Note that I said "close," not friendly. The two societies are profoundly entangled; that does not prevent interstate rivalries.

A much more valid perspective would consider the triangular relationship between Shi'ite Iran, Sunni Saudi Arabia, and an Iraq split between the two. (No, we are NOT going to complicate this further by discussing the Kurds and bringing in Turkey.) Minority Sunni domination now being removed, the most obvious prediction for the future is instability, because Sunni-Shi'ite competition in Iraq will interact with Iranian-Saudi competition in the region in an endless crunching of contradictions.

Though simple enough, this picture already suggests a number of basic images that Washington decision-makers, not to mention glib U.S. talking heads urging U.S. interference in Mideast affairs, may have a hard time keeping in focus:

  • Both Sunni and Shi'ite factions in Iraq will constantly be tempted to invite Saudi and Iranian "interference" in Iraqi politics;
  • Both Iran and Saudi Arabia will constantly be tempted to interfere in Iraqi politics;
  • The presence of each will aggravate bilateral hostilities;
  • Iraqi nationalism will constantly be competing with pan-Shi'ite and pan-Sunni sentiments.
The above is a simple, "default" model. It says nothing about which tendencies may dominate at a particular moment. What, then, does this model do? It predicts instability. Washington will need to understand this fundamental sociopolitical context in order to remain an effective regional player.

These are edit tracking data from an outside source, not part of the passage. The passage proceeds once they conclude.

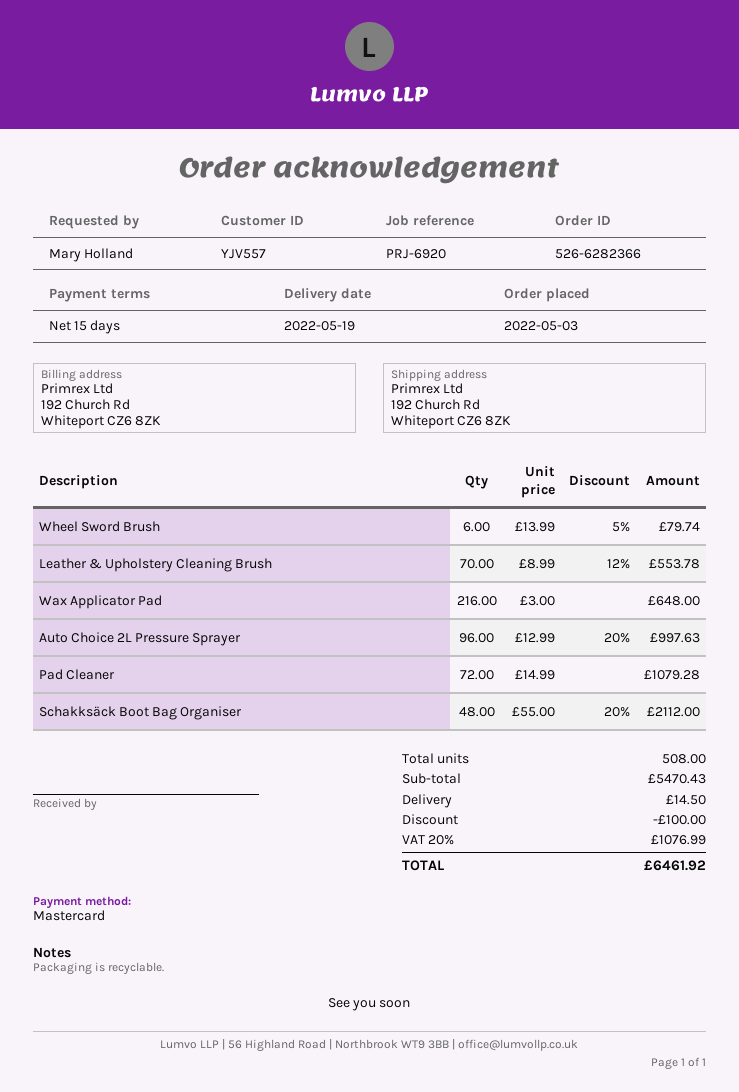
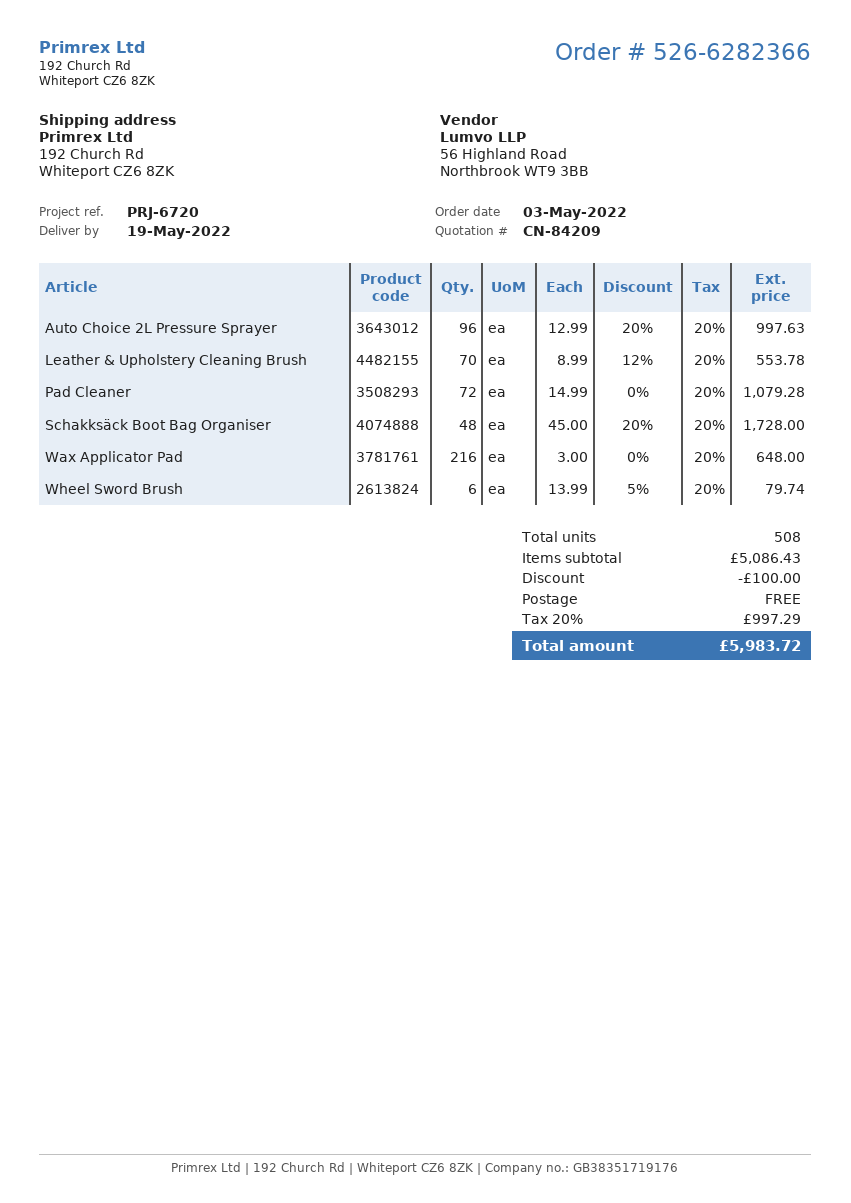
reference: PRJ-6920 -> PRJ-6720
Schakksäck Boot Bag Organiser: 48 x 55.00 - 20% = 2112.00 -> 48 x 45.00 - 20% = 1728.00
subtotal: 5470.43 -> 5086.43
shipping: 14.50 -> 0.00
tax: 20% = 1076.99 -> 20% = 997.29
total: 6461.92 -> 5983.72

It may be worth pointing out that the U.S. does not really seem to have any natural allies in this contest. Neither Saudi nor Iranian interests can ever be assumed to match American interests. These two statements seem utterly obvious and would hardly be worth putting into words were it not for the history of American confusion about Mideast realities. Unfortunately, American decision-makers cannot seem to resist superficial labels, calling countries "conservative" or "radical" and then blindly assuming that these words somehow distinguish "friend" from "foe." "Conservative" Saudi proselytizing of radical Salafi ideology throughout the Muslim world and "radical" Iran's highly pragmatic cooperation with the U.S. to stabilize newly conquered Afghanistan after 9/11 are cases in point.

Since American decision-makers obviously need Mideast realities simplified...but in some way that is accurate rather than misleading, it may be useful to build on Larijani's recent invitation for them to "play chess," but with a couple caveats. Rather than thinking of the chess game as a match between two players in an existential contest, equate the chess game with "international affairs." The chess pieces then represent countries, and checkmate never occurs in the game (though individual countries can of course be eliminated). Now, what is your objective as a decision-maker? Stay alive and take advantage where you can, which means bargaining constantly with every other piece on the board. Having found force to be a blunt instrument in this game, Washington now needs to conjure up the skills to interact on a level playing field with the locals, all of whom understand the game much better. Casting aside simplistic labels about "good" and "evil," "friend" and "foe" would do much to clarify Washington's vision.